Field of Science

Two views of the same data

Here is some data from a series of runs where I simultaneously varied the lengths and numbers of the recombining fragments, so that the total amount of recombination remained the same (e.g. 1000 fragments 100 bp long or 50 fragments 2 kb long). I concluded that the runs were close to equilibrium and that the runs that got their recombination with the shortest fragments reached the highest equilibrium score.

But wait! This is the same data, now with the X-axis on a log scale. Now I see something quite different - after the first few cycles, the scores of all the runs are going up at the same rate (same slope), and their rate of increase is very log-linear. None of the runs show any sign of approaching equilibrium (i.e. of leveling off).

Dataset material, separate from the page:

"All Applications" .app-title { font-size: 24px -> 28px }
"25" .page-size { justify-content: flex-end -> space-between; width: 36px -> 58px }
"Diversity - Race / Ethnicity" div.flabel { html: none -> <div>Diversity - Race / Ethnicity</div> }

I had said I would always do runs both from above (a seeded genome) and from below (a random-sequence genome) and take as equilibrium the score the up and down runs converged on. I didn't do that here, but I see I should have.

I don't know whether I've done any runs that went long enough that the score obviously leveled off when plotted on a log scale. If not I should.

***Later: Some of the runs I've done clearly do level off even on the log scale. This is good. But some of the runs that I've been treating as at equilibrium (runs for which I've done an up run but not a down run) haven't leveled off at all, so I'm not justified in making any assumptions about where they'll stop. Time to run them longer, and do some down run counterparts.